◆ **MATERIAL FOR THIS EXERCISE**
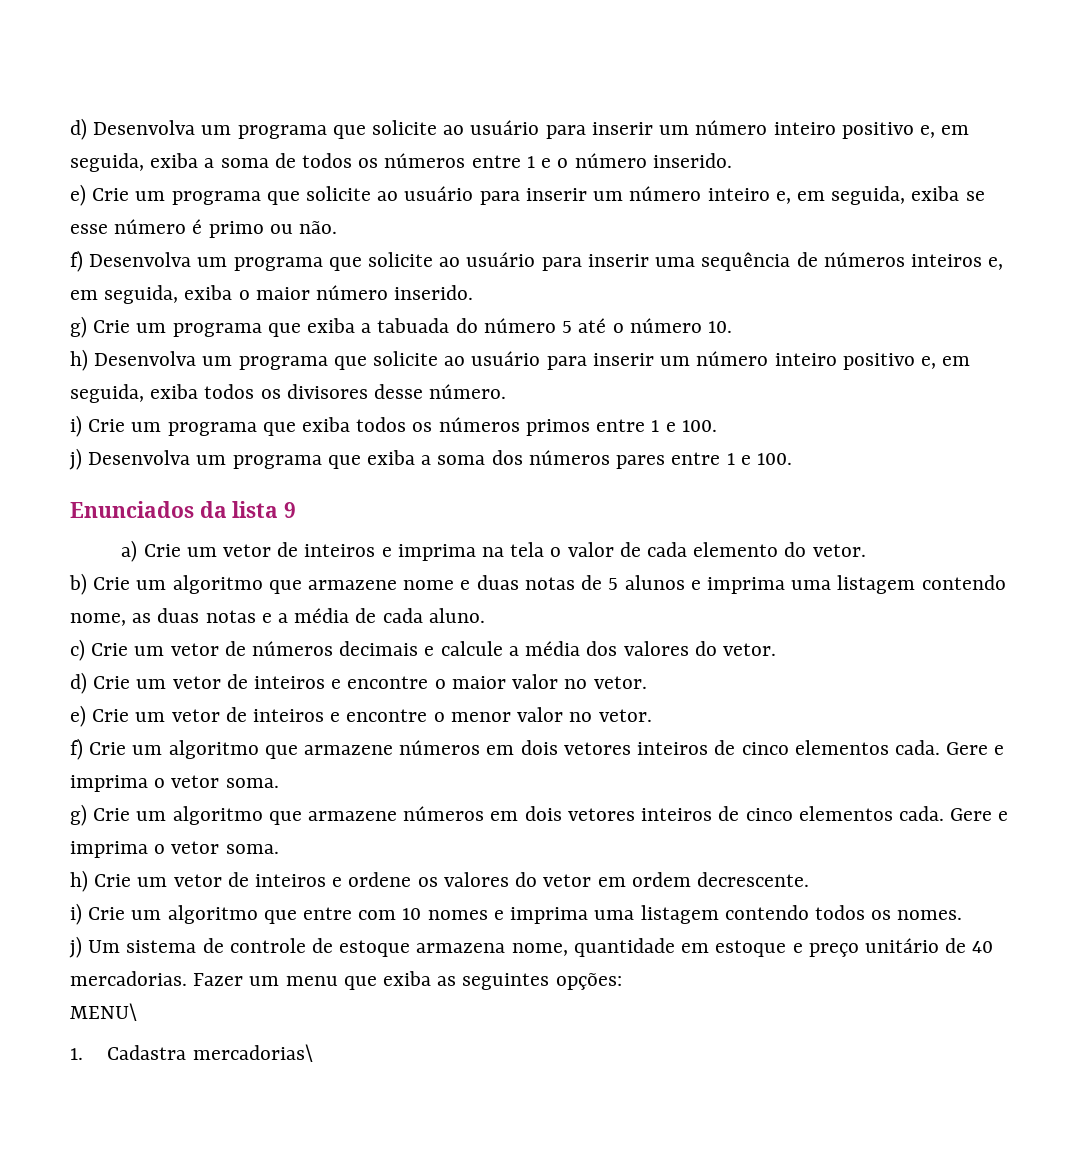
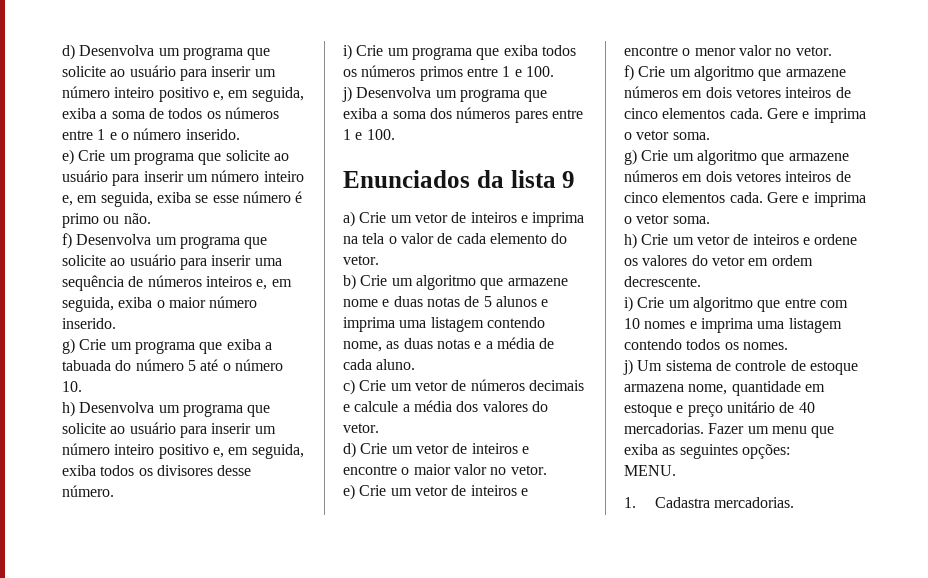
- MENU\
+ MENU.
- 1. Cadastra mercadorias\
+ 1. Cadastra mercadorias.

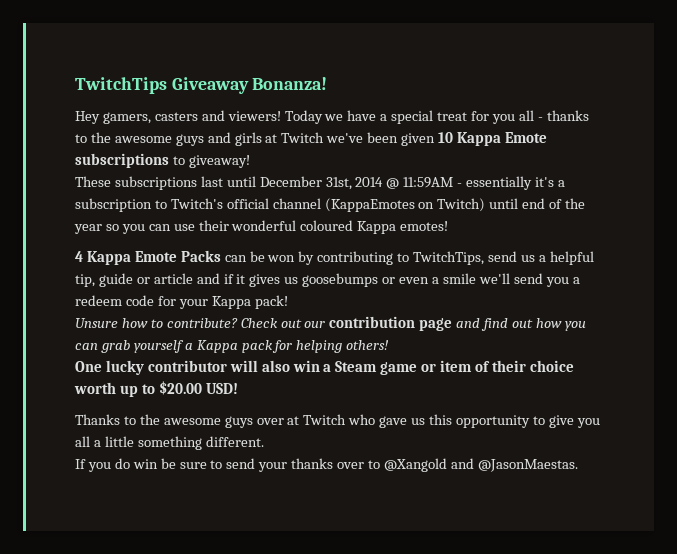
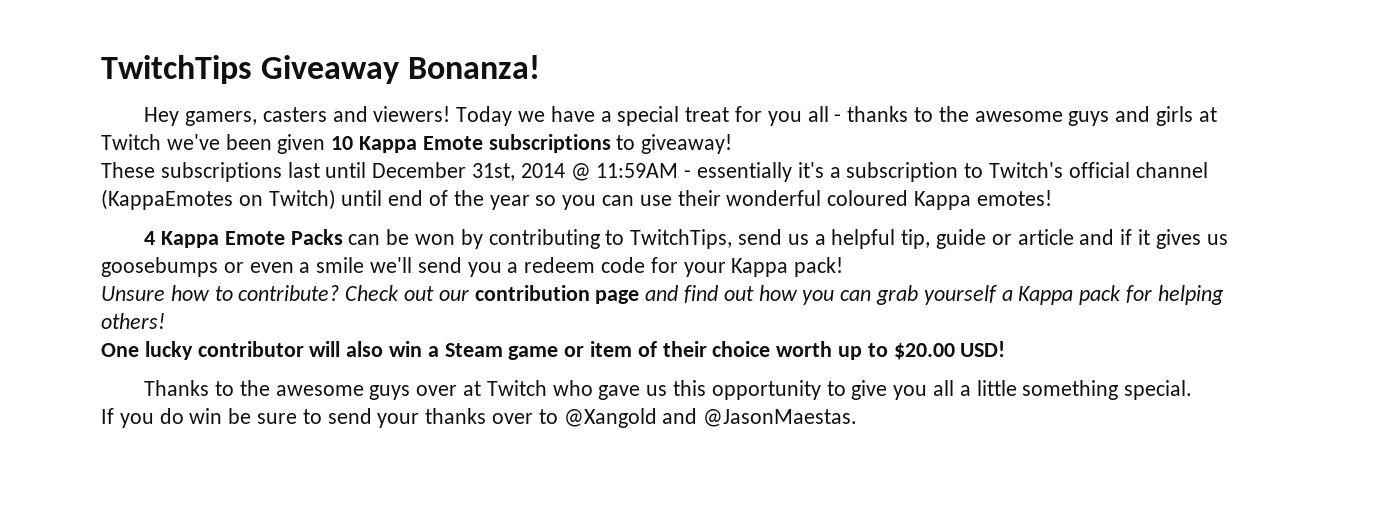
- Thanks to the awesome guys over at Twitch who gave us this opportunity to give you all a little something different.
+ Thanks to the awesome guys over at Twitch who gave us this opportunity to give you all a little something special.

◆ **REQUIRED ACTION**
Copy exactly the lines from the one containing "- 1. Cadastra mercadorias\" through the final line of the records above, both included, and leave out any pictures.

◆ **WRITTEN ANSWER**
- 1. Cadastra mercadorias\
+ 1. Cadastra mercadorias.

- Thanks to the awesome guys over at Twitch who gave us this opportunity to give you all a little something different.
+ Thanks to the awesome guys over at Twitch who gave us this opportunity to give you all a little something special.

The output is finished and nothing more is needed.